Jenny bobbed a curtsy and left, the door closing on a small eddy of cooler air.

Emma stood for a beat and let herself breathe. The room felt like a place meant for a person, not a punishment. The castle no longer pressed quite so hard against her edges.

And all it took was a few hours with people. Perhaps she should write to Melody and let her know that she was all right. She would do that much later, though.

She undressed and slid into the bath, the warmth taking her with a relief that shook her once and then made her relax.

For a few minutes, she let the water do the work. When her thoughts rose, they went where they wanted: to the study, to the set of Logan’s shoulders, to the rules he listed, to the provocative way he spoke to her.

She sank once, wetting her hair, and came up with her face toward the fire. She would be ready when the bell rang.

It was only dinner anyway. What could possibly go wrong?

Logan wiped a clear oval with the back of his hand and set his mouth while the reflection steadied. The steam still clung to the edges of the glass his hands could not reach, though.

The cut ran along his ribs, clean now, the edges closed by a line of neat stitches that pulled when he took deep breaths. He snatched a bottle of spirits from the shelf and poured a little on a folded cloth. The sting bit deep. He counted to five, then pressed again, careful, precise, the way he had learned to do in a cabin with a lantern swinging and a crewman gritting his teeth beside him.

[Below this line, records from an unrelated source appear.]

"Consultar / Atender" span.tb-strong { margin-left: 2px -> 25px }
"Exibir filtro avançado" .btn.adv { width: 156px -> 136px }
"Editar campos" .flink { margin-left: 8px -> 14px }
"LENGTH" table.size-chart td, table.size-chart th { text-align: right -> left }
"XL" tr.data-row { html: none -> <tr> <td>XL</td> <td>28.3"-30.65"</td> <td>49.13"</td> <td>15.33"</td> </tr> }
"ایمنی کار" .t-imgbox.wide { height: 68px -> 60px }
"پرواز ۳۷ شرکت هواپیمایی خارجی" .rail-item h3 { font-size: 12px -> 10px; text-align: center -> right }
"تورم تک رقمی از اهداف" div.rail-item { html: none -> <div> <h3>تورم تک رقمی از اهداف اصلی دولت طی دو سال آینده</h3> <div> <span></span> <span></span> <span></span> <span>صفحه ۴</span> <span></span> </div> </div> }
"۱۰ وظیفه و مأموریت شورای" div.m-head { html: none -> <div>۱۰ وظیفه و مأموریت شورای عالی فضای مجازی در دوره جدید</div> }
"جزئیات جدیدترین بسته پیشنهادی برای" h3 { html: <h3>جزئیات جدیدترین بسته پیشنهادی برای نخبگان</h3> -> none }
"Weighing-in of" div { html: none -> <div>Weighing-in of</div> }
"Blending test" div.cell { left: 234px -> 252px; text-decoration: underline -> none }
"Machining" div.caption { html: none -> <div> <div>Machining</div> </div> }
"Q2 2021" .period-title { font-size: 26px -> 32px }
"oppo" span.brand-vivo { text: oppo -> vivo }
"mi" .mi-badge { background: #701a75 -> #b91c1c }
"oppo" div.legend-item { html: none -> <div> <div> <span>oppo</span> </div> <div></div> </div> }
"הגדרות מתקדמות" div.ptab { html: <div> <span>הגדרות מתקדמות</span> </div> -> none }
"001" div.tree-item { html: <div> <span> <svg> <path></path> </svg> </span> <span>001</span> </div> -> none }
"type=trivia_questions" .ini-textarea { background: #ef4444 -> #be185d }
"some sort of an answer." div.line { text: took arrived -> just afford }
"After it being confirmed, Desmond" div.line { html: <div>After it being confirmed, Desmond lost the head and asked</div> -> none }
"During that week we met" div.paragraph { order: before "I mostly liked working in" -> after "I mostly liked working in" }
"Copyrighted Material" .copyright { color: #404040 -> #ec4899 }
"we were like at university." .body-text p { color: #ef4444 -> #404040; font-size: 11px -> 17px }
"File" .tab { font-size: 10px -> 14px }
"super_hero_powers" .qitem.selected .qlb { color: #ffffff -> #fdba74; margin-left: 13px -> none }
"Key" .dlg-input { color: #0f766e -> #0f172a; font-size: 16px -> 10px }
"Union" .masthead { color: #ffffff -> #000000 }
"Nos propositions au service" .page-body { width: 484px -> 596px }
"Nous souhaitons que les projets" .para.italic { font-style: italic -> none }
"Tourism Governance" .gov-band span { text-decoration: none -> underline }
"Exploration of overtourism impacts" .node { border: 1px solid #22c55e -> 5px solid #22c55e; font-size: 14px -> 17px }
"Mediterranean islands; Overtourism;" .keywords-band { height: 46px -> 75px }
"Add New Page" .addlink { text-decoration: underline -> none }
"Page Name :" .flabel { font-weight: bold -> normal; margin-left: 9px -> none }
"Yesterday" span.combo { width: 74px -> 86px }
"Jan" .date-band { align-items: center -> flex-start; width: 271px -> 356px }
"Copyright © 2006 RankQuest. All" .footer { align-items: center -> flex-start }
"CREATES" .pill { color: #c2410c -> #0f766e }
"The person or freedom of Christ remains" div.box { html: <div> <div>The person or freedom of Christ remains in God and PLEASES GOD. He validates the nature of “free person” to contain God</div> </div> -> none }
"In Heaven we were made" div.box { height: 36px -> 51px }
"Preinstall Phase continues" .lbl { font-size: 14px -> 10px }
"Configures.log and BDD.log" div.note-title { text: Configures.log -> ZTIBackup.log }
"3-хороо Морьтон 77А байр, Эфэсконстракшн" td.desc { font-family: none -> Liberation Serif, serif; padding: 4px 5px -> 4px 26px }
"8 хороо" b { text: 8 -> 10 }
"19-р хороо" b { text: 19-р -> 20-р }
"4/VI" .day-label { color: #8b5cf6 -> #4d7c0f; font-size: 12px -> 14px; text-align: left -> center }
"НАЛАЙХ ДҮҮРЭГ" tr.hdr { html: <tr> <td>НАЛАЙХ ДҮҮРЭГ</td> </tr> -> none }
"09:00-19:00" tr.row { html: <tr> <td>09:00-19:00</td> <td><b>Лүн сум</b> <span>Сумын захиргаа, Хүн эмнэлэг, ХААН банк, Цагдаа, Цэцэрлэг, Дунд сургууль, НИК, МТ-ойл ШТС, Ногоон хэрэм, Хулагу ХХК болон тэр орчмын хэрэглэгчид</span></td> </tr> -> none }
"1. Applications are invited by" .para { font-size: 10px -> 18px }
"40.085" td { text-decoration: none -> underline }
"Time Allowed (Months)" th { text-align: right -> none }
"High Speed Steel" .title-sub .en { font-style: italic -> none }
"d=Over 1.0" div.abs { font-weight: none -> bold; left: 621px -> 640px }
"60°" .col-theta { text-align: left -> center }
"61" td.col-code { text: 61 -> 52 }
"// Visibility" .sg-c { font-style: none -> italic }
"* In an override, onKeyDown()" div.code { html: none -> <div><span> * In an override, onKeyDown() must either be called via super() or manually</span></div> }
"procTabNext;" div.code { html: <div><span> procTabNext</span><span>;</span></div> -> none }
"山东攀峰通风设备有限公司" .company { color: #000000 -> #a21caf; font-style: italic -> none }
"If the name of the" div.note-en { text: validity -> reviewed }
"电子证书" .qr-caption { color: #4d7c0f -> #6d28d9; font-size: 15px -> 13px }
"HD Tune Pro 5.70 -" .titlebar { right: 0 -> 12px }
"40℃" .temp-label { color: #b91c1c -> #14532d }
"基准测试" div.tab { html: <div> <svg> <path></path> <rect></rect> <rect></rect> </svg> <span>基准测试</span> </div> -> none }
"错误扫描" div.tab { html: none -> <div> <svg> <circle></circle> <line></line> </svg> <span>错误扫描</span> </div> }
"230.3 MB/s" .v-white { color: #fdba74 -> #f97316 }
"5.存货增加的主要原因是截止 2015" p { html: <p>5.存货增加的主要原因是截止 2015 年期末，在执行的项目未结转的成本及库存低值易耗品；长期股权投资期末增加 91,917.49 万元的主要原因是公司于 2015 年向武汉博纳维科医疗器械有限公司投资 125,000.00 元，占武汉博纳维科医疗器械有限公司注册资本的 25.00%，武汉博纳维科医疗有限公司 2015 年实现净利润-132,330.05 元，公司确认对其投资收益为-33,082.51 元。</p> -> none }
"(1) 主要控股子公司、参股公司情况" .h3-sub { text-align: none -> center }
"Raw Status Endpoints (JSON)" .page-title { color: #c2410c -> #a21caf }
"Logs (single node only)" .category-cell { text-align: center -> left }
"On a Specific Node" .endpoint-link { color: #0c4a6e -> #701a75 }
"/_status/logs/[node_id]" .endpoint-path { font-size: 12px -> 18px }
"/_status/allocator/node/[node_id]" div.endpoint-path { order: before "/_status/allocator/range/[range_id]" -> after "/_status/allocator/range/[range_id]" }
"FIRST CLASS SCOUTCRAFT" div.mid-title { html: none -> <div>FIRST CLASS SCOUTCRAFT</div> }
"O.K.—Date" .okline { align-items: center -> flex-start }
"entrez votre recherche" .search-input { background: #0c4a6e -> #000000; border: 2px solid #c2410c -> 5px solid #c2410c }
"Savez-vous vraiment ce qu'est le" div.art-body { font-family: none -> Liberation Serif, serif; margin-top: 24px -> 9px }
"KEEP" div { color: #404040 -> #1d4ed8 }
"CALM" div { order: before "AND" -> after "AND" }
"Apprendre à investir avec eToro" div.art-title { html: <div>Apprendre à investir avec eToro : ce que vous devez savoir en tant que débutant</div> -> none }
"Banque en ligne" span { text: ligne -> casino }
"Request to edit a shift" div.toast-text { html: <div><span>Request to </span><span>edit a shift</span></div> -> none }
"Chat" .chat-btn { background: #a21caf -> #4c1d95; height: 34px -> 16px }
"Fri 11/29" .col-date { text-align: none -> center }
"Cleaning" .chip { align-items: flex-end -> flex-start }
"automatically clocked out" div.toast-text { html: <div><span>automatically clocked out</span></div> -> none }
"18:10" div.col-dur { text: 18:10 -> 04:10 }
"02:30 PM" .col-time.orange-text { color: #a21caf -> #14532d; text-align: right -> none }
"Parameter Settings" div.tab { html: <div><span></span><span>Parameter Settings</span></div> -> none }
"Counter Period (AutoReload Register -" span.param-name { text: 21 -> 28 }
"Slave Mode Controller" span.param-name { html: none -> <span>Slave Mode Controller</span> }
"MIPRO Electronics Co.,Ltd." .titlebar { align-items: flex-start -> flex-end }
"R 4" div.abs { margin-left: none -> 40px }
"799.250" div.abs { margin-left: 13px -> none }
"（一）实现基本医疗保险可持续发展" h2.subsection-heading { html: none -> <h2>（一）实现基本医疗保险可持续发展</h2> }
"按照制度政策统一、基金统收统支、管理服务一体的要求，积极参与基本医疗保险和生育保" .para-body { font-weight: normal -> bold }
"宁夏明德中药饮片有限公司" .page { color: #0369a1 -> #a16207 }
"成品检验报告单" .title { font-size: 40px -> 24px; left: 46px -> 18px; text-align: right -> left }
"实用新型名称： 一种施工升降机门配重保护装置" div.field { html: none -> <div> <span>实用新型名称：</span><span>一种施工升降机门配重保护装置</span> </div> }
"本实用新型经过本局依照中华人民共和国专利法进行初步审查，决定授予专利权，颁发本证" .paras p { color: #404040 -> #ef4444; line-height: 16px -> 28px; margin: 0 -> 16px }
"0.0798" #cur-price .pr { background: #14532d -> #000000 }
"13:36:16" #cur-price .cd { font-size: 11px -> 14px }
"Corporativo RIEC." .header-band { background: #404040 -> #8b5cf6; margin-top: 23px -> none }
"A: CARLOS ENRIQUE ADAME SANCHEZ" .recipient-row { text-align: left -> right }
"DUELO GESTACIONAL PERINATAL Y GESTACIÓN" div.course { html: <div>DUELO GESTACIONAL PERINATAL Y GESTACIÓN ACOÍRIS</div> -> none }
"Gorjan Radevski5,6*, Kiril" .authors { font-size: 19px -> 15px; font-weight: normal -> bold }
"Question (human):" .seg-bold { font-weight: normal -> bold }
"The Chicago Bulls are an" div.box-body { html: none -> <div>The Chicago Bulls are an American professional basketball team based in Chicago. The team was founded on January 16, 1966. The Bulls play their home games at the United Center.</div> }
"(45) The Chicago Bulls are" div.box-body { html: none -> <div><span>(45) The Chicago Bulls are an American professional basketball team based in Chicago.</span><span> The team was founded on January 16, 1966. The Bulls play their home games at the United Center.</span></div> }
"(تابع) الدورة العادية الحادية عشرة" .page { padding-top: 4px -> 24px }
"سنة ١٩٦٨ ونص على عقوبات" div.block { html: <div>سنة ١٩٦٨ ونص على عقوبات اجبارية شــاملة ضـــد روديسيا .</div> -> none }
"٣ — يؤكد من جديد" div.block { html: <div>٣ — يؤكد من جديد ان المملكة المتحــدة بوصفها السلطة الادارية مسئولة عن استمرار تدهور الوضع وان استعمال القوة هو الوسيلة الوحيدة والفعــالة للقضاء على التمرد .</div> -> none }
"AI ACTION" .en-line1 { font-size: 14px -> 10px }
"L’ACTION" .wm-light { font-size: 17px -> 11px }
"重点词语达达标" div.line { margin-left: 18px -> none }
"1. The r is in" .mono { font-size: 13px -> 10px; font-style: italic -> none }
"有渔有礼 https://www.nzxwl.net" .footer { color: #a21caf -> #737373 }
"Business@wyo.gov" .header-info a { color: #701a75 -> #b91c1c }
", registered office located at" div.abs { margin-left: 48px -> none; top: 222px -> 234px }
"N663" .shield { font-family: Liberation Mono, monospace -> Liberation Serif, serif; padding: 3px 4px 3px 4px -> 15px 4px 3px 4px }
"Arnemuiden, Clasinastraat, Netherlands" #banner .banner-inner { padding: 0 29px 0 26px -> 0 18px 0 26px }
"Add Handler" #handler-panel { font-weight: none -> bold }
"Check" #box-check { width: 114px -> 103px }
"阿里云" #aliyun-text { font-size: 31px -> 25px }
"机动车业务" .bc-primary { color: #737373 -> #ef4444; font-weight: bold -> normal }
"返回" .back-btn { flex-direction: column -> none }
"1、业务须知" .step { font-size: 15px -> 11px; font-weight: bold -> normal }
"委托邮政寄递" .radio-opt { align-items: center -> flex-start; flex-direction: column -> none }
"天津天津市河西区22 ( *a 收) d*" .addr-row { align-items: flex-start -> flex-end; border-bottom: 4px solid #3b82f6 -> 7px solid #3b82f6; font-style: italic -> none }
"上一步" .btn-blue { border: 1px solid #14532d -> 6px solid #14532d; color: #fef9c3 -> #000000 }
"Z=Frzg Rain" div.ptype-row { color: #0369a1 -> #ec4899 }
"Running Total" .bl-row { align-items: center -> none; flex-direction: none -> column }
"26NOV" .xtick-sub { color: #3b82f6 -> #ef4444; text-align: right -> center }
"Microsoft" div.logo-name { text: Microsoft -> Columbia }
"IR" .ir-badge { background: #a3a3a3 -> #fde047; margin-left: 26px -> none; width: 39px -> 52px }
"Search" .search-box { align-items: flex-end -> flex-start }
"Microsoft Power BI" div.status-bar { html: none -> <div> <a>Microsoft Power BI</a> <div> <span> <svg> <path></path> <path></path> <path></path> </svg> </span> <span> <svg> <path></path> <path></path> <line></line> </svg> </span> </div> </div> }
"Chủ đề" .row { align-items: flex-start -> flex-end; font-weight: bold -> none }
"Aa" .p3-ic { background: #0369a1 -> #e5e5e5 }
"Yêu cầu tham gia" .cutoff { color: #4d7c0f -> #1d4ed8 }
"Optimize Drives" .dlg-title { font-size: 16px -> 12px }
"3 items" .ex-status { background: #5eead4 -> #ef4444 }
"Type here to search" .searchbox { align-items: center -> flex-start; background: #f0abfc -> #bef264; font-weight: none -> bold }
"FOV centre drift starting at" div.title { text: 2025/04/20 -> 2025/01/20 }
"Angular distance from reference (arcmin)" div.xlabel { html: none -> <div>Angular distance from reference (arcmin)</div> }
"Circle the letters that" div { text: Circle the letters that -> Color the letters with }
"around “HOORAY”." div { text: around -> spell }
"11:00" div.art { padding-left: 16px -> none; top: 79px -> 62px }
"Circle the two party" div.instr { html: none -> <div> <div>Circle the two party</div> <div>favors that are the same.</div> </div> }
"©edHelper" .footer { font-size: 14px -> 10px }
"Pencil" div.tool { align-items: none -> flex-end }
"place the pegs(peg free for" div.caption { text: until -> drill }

“Ye have to give yerself time to heal,” he could almost hear the healer saying in her commanding tone as she handed him the bottle. “This is a deep wound, nae a cut ye can just abandon and hope the skin around it grows, me Laird.”

Well, clearly it wasn’t.

He sighed and looked away from the glass. The old bandages lay on the table, dark in places and white in others. He slid a clean wrap under his arm and around his back, then drew it tight and tested the pull. Unwilling to take more chances, he drew it tighter, then tied a flat knot where it would not rub against the hem of his shirt.

“God!” he groaned, the ache throbbing beneath his ribs.

He rolled his shoulders anyway and finished tying the bandages. Outside the window, the light had disappeared and was now reduced to a dull and somewhat peaceful grey. The kind he only began to find relaxing when he started living on land.

He reached for a fresh linen shirt and had just slipped his arm through a sleeve when the door flew wide open and Isobel barged in with the speed of a small storm that had chosen a single target. She did not stop at the threshold or lower her voice for the sake of his walls.

Logan turned to look at her, his eyebrow raised in both confusion and mild upset. “Well, come in. Daenae let me stop ye.”

Isobel ignored his joke. “What in God’s name do ye think ye are doing?”

He kept one arm in the sleeve and looked over his shoulder at her. “What does it look like? I am dressing.”

“That is nae what I’m talking about, and ye ken it,” she huffed, taking in the table, the stained bandages, the new ones.“Emma is a delight.”

“Uh—”

“A delight! I just finished talking with her.”